* _What you will do_
Would you please repeat the data exactly as given?

* _Exercise data_

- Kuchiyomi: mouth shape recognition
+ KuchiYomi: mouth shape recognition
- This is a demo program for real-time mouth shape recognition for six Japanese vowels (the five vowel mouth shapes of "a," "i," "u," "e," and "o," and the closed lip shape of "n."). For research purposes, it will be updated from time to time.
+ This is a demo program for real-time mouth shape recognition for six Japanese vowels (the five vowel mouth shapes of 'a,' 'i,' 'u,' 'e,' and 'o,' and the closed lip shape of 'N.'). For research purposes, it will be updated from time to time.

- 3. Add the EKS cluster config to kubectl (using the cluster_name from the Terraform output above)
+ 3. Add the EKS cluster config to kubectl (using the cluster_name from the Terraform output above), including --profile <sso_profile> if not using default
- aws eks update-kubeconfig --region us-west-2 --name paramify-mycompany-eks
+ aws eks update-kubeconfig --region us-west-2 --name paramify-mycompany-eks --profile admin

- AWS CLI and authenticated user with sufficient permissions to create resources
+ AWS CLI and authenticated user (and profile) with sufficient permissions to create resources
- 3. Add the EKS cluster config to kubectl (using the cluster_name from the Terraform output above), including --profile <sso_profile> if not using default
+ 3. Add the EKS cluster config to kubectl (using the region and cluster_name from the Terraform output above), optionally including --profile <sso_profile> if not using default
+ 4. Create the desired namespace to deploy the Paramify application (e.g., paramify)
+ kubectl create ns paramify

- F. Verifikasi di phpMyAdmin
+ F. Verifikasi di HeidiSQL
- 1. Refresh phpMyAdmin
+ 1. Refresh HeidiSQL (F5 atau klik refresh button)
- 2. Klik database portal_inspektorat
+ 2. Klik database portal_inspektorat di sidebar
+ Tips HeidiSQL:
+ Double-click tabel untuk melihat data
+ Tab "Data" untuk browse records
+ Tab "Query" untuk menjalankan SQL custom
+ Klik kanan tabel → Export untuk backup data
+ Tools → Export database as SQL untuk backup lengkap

* _Result of the exercise_
- Kuchiyomi: mouth shape recognition
+ KuchiYomi: mouth shape recognition
- This is a demo program for real-time mouth shape recognition for six Japanese vowels (the five vowel mouth shapes of "a," "i," "u," "e," and "o," and the closed lip shape of "n."). For research purposes, it will be updated from time to time.
+ This is a demo program for real-time mouth shape recognition for six Japanese vowels (the five vowel mouth shapes of 'a,' 'i,' 'u,' 'e,' and 'o,' and the closed lip shape of 'N.'). For research purposes, it will be updated from time to time.

- 3. Add the EKS cluster config to kubectl (using the cluster_name from the Terraform output above)
+ 3. Add the EKS cluster config to kubectl (using the cluster_name from the Terraform output above), including --profile <sso_profile> if not using default
- aws eks update-kubeconfig --region us-west-2 --name paramify-mycompany-eks
+ aws eks update-kubeconfig --region us-west-2 --name paramify-mycompany-eks --profile admin

- AWS CLI and authenticated user with sufficient permissions to create resources
+ AWS CLI and authenticated user (and profile) with sufficient permissions to create resources
- 3. Add the EKS cluster config to kubectl (using the cluster_name from the Terraform output above), including --profile <sso_profile> if not using default
+ 3. Add the EKS cluster config to kubectl (using the region and cluster_name from the Terraform output above), optionally including --profile <sso_profile> if not using default
+ 4. Create the desired namespace to deploy the Paramify application (e.g., paramify)
+ kubectl create ns paramify

- F. Verifikasi di phpMyAdmin
+ F. Verifikasi di HeidiSQL
- 1. Refresh phpMyAdmin
+ 1. Refresh HeidiSQL (F5 atau klik refresh button)
- 2. Klik database portal_inspektorat
+ 2. Klik database portal_inspektorat di sidebar
+ Tips HeidiSQL:
+ Double-click tabel untuk melihat data
+ Tab "Data" untuk browse records
+ Tab "Query" untuk menjalankan SQL custom
+ Klik kanan tabel → Export untuk backup data
+ Tools → Export database as SQL untuk backup lengkap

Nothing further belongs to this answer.